The site is open to the public daily from 9 a.m. to 3 p.m. Admission (cash only) is $15 for adults, $7 youth; children 6 and under are free. Guided tours are available Saturday and Sunday mornings at 10 a.m. sharp from late October through April.
At the intersection of Highway 60/93 in Wickenburg, travel west on Highway 60/Wickenburg Way for 2.5 miles to Vulture Mine Road, then travel south 12 miles to the mine entrance, which is half a mile after milepost 15. Check the website for updated information:
www.vultureminetours.com or call (877) 425-9229
From Highway 60, head west to Vulture Mine Road and turn south; drive 6.4 miles to the signed trailhead turnoffs and turn left; drive 0.4 mile to the trailhead. A Chamber-produced hiking guide details parking and trail information for Vulture Peak and other hiking destinations. The Chamber gives a certificate upon completion of the hike.
YARNELL SHRINE OF ST. JOSEPH
Located in the little town of Yarnell, the shrine contains statues and plaques following the Stations of the Cross. Once in downtown Yarnell, watch for signs off of Highway 89.
HISTORICAL WALKING TOUR
The Chamber has developed a self-guided, four-color brochure pairing historic town buildings with a map of their locations. Listen to a narrated history on Wickenburg while walking around to view six character bronze sculptures, see colorful murals, and other bronze sculptures located throughout downtown. The guide is also available to download on smartphones.
JOSHUA FOREST PARKWAY
One of the largest remaining Joshua tree stands is found 30 miles northwest of Wickenburg on Highway 93. Springtime provides visitors with a breathtaking sight when the trees are in bloom.

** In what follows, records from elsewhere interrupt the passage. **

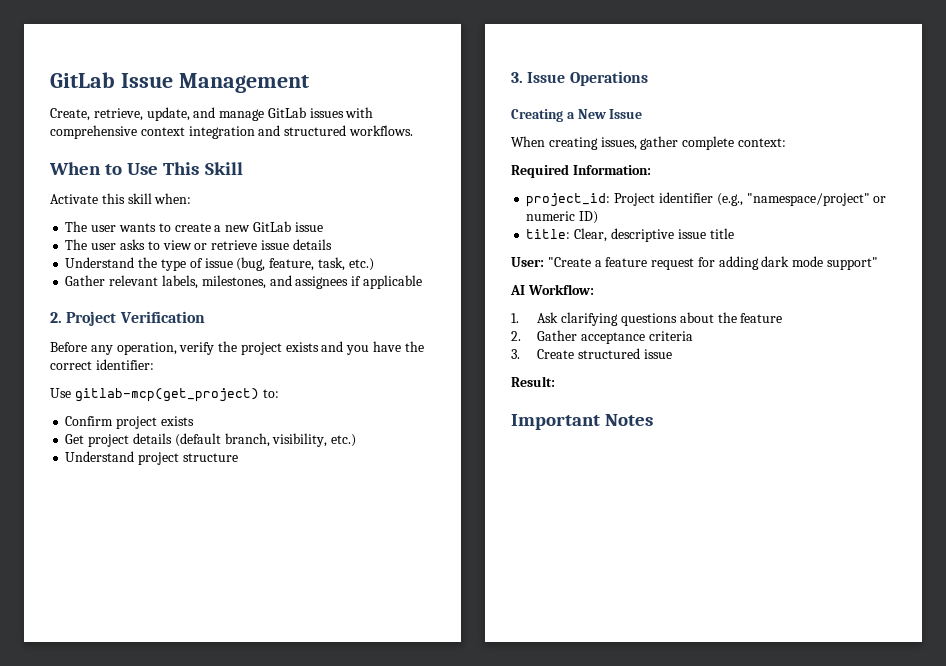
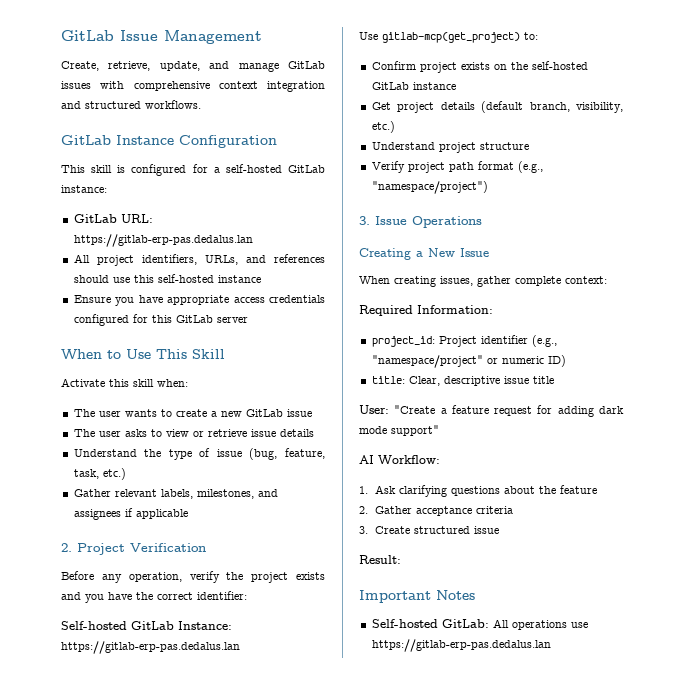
+ GitLab Instance Configuration
+ This skill is configured for a self-hosted GitLab instance:
+ GitLab URL: https://gitlab-erp-pas.dedalus.lan
+ All project identifiers, URLs, and references should use this self-hosted instance
+ Ensure you have appropriate access credentials configured for this GitLab server
+ Self-hosted GitLab Instance: https://gitlab-erp-pas.dedalus.lan
- Confirm project exists
+ Confirm project exists on the self-hosted GitLab instance
+ Verify project path format (e.g., "namespace/project")
+ Self-hosted GitLab: All operations use https://gitlab-erp-pas.dedalus.lan

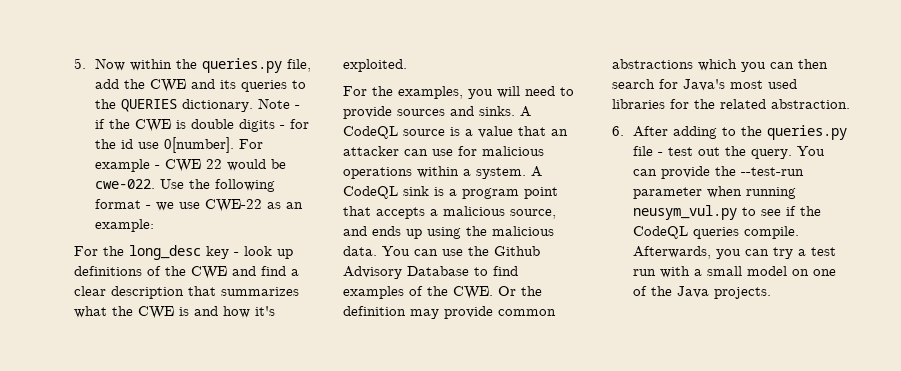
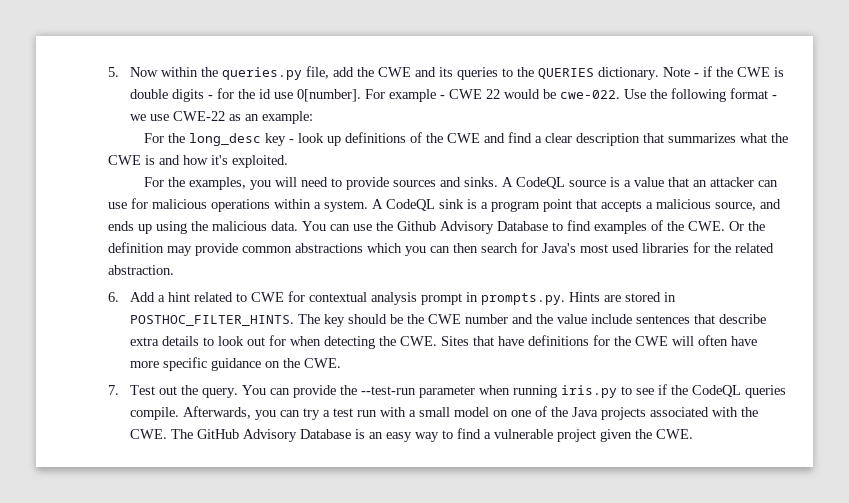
- 6. After adding to the queries.py file - test out the query.
+ 6. Add a hint related to CWE for contextual analysis prompt in prompts.py. Hints are stored in POSTHOC_FILTER_HINTS. The key should be the CWE number and the value include sentences that describe extra details to look out for when detecting the CWE. Sites that have definitions for the CWE will often have more specific guidance on the CWE.
+ 7. Test out the query.
- You can provide the --test-run parameter when running neusym_vul.py to see if the CodeQL queries compile.
+ You can provide the --test-run parameter when running iris.py to see if the CodeQL queries compile.
- Afterwards, you can try a test run with a small model on one of the Java projects.
+ Afterwards, you can try a test run with a small model on one of the Java projects associated with the CWE. The GitHub Advisory Database is an easy way to find a vulnerable project given the CWE.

An Apache word, Hassayampa roughly translates as “river that runs upside down,” a name attributed to the fact that its waters run underground.
A BIRD WATCHER’S PARADISE
Wickenburg is home to the Hassayampa River Preserve, first created by the Nature Conservancy and now managed by Maricopa County Parks, which stretches for five miles along the Hassayampa River. The upper Hassayampa River is known as the northern riparian or Box Canyon. Both locations are excellent for birding, experts have recorded more than 290 species. Sought-after species include red-shouldered hawks and vermilion flycatchers.
Wickenburg also boasts likely the largest concentration of migrating turkey vultures in the state each fall and spring, with hundreds roosting in tall trees around town, such as near the Hassayampa River Walk pedestrian bridge where you can also witness thousands of Mexican free-tailed bats emerging at sunset each evening in late summer and early fall. A wide variety of bird species can be observed year-round along the river corridor, so be sure to bring some binoculars and enjoy birding Out Wickenburg Way.
Buildings dating back to the early 1900s line this historic street, including the restored 1895 Santa Fe Depot, where the Chamber offices and official Arizona Visitor Information Center is located. Adjacent is the restored Drover Caboose and #761 A.T.&S.F. Locomotive, open on Friday and Saturday, 10 a.m. to 2 p.m., October through Mother’s Day and closed during the summer. Nearby, the Wickenburg Veterans Memorial, built by American Legion Post 12, is a place for reflection and honoring area veterans.
The marble and stone memorial is located on the American Legion’s property facing the Chamber building and Frontier Street.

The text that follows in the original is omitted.